Les lectures que nous venons d’entendre sont difficiles, car elles parlent de conflit, ce dont nous ne voulons généralement pas entendre parler dans l’église ou dans le monde. Ces lectures portent sur des attitudes concurrentes et des visions du monde antagonistes qui, d’un point de vue humain, semblent irréconciliables. Pour beaucoup de nos frères et sœurs à la marge de l’Église, et pour nous, entendre Jacques déclarer que « l’amitié avec le monde est inimitié avec Dieu» peut sembler très dur et un radicalement choquant. Voyez ces chrétiens qui n’aiment pas notre monde, qui rêvent juste du ciel et condamne tout ici-bas comme pécheur ! Il est vrai que la crise écologique moderne actuelle peut être attribuée à certains enseignements chrétiens qui ont été mal utilisés et mal interprétés. Les préjugés négatifs sur le monde dans certains milieux religieux chrétiens ont donné lieu à une forme d’opposition stérile entre le matériel et le spirituel et ont conduit à un rapport abusif à la création divine. Pour reprendre les mots de Gilbert Chesterton, on peut dire que la crise écologique dans laquelle nous vivons aujourd’hui est la conséquence des « vieilles vertus chrétiennes devenues folles ».

Cette incompréhension des enseignements chrétiens était déjà possible à l’époque de Jacques. Pour les contemporains de Jacques comme pour nous aujourd’hui, le cosmos en question faisait référence à l’univers, le lieu où nous vivons, notre biotope, peuplé de réalités physiques et spirituelles. Alors que l’effondrement écologique nous oblige à réaliser que nous abusons continuellement de la création que Dieu nous a confiée, l’affirmation selon laquelle «l’amitié avec le monde est inimitié avec Dieu» semble encore plus scandaleuse. Pourquoi avoir de l’amitié, de la compassion pour notre monde souffrant des conséquences du changement climatique pourrait faire de nous des ennemis de Dieu ? Comment pourriez-vous opposer à Dieu l’amitié avec ce monde, qui est notre environnement, le lieu où nous vivons, où nous nous réjouissons et souffrons ? Cela n’a vraiment aucun sens et c’est profondément révoltant. C’est non seulement absurde mais aussi contraire à l’esprit de l’Evangile et à l’enseignement de Jésus-Christ. Comment pouvons-nous alors comprendre ce que Jacques nous dit concernant l’amour rédempteur du Christ pour nous ? La réponse à cette question cruciale se trouve dans la manière dont Dieu agit dans ce monde et nous enjoint de participer à sa vie rédemptrice. L’Evangile que nous venons d’entendre nous offre un chemin de transformation qui n’est pas celui de la condamnation mais celui de la collaboration et de la communion.

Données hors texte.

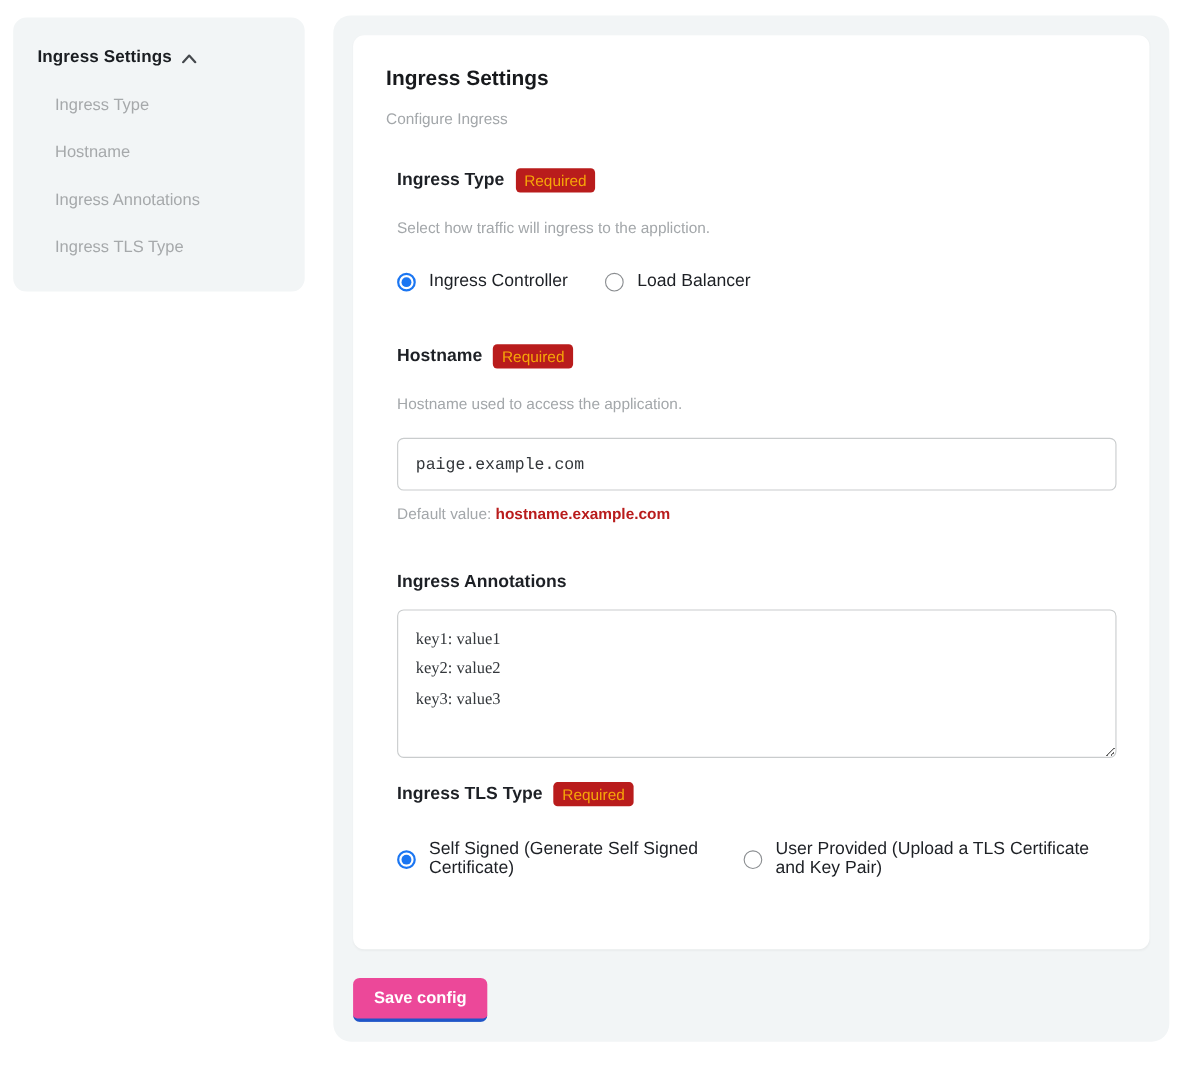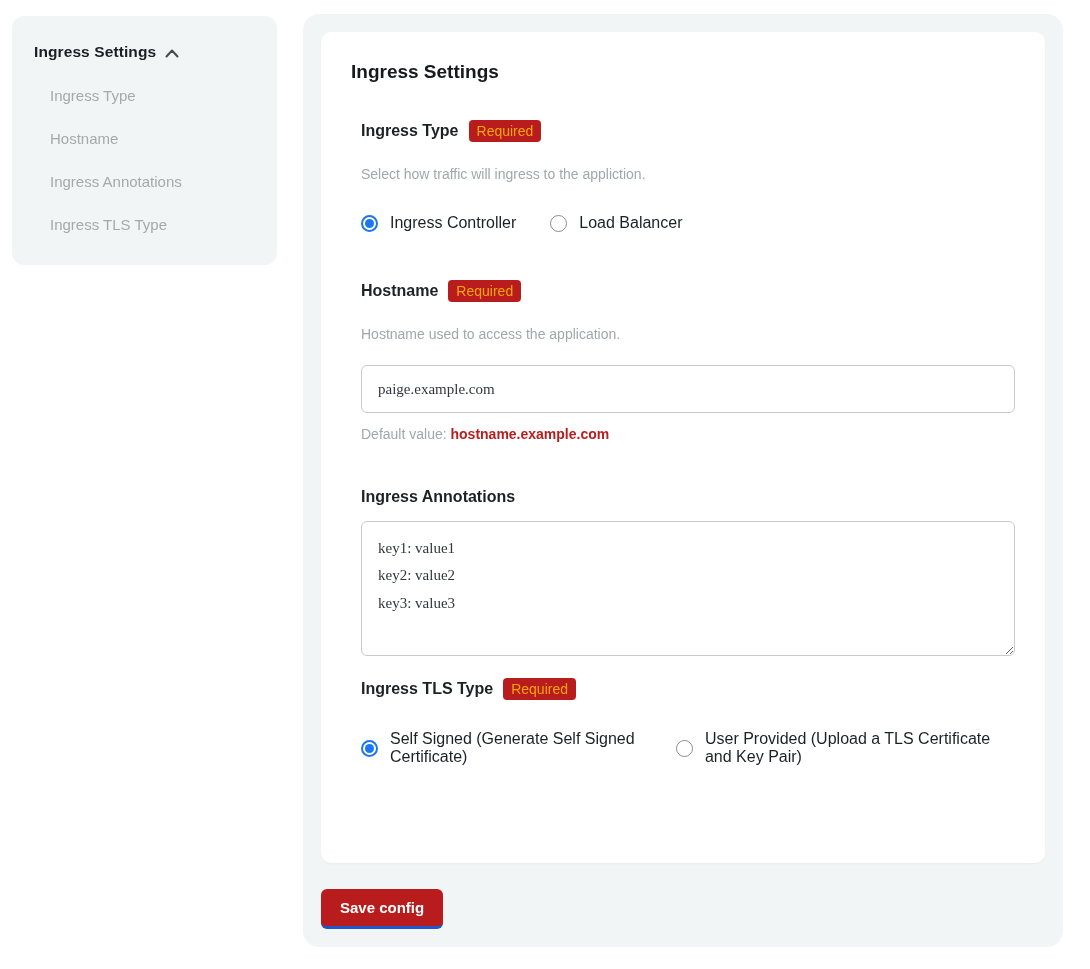"Configure Ingress" p.card-subtitle { html: none -> <p>Configure Ingress</p> }
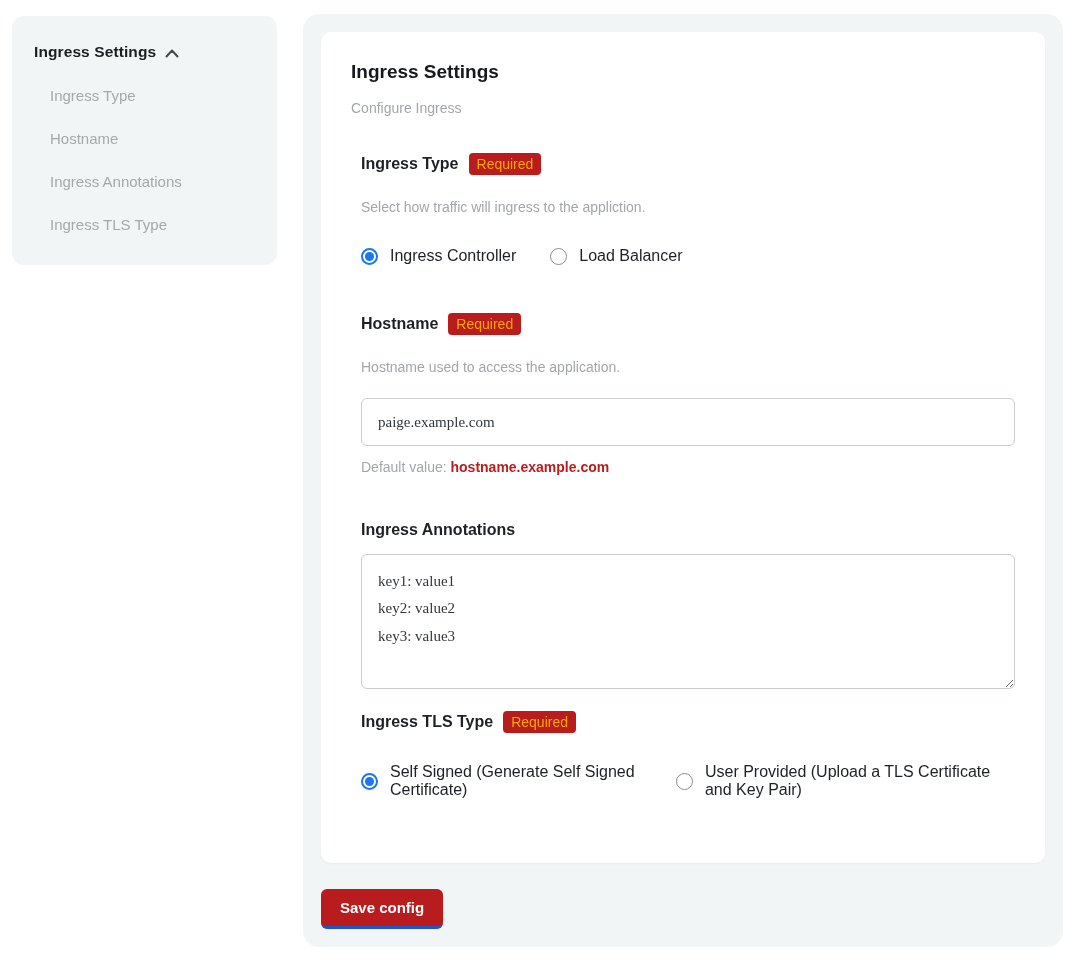"paige.example.com" .text-input { font-family: Liberation Serif, serif -> Liberation Mono, monospace }
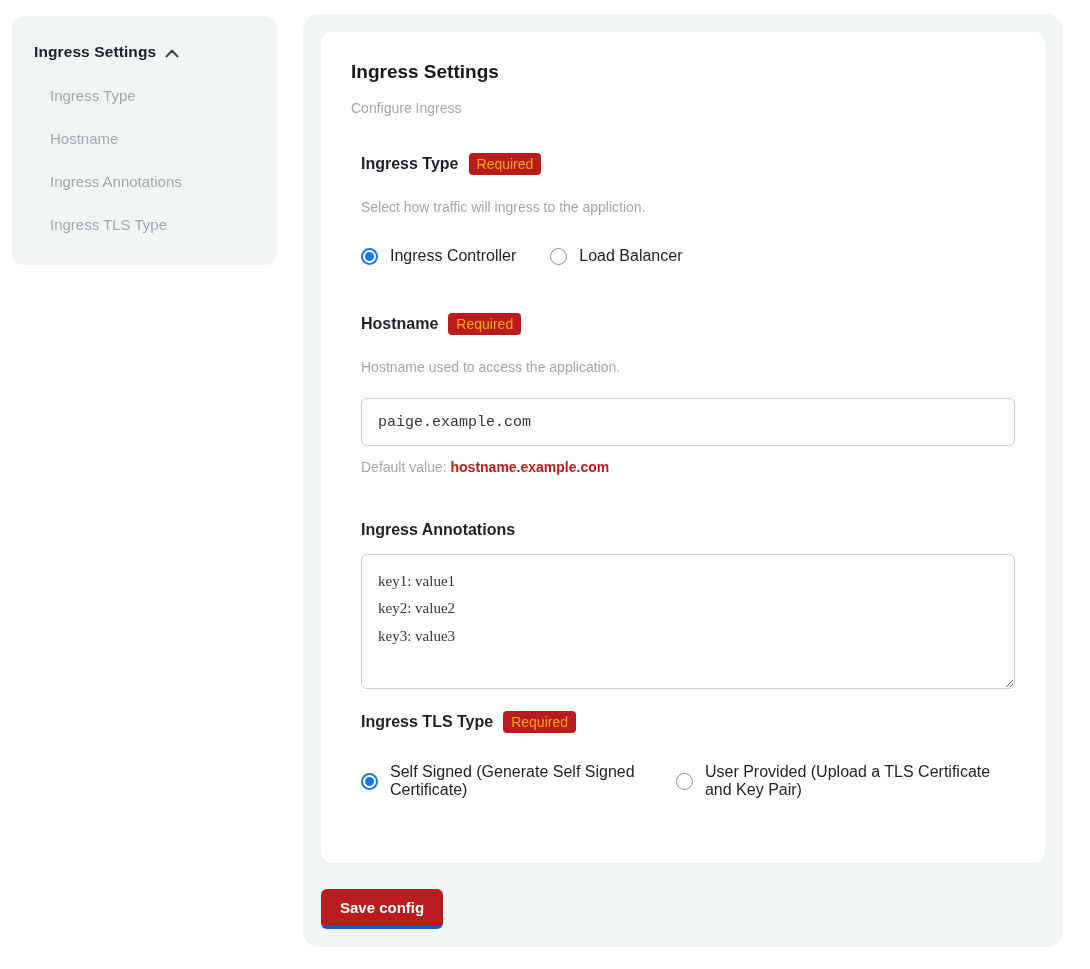"Save config" .save-button { background: #b91c1c -> #ec4899 }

L’attitude des disciples qui discutent sur la manière de savoir qui est le plus grand ne doit pas nous surprendre. C’est notre manière normale d’être et de penser lorsque nous nous comparons les uns aux autres, lorsque nous voyons des qualités ou des défauts que nous pensons reconnaître chez les autres ou en nous-mêmes. Suis-je meilleur ou pire que mon collègue ? Meilleur ou pire que mon ami ? Meilleur ou pire que ce frère ou cette sœur assis à côté de moi ? Cette attitude se retrouve dans tous les milieux où les humains vivent ensemble, et même lorsque nous sommes seuls, nous pensons toujours de cette façon. Vivre ensemble entre humains peut favoriser la compétition et l’envie : cela se passe à la frontière entre les nations, sur les marchés entre les entreprises, à l’école entre les élèves ou dans nos familles. Lorsque, comme les disciples, nous cherchons à nous juger, à nous évaluer, nous basons notre jugement sur des idées, des faits, des choses qui sont toujours de toutes petites parties de la réalité. Dans notre communion d’Églises, nous avons aussi tendance à rivaliser sur des questions de liturgie, de normes morales et d’une plus grande fidélité à la Bible ou à la tradition. Nous nous disputons souvent pour savoir qui est le plus grand. Nous pensons que nous pouvons juger l’ensemble, que nous pouvons nous juger et nous évaluer, en fondant notre jugement sur notre toute petite compréhension humaine d’une situation. Nous pensons que certaines analyses savamment assemblées peuvent être un argument contre un tout qu’on ne connaît jamais. Mais comment juger, quand, contrairement au Christ qui lit dans le cœur de ses disciples, nous ne connaissons pas le cœur de l’homme et la plénitude de l’amour de Dieu ?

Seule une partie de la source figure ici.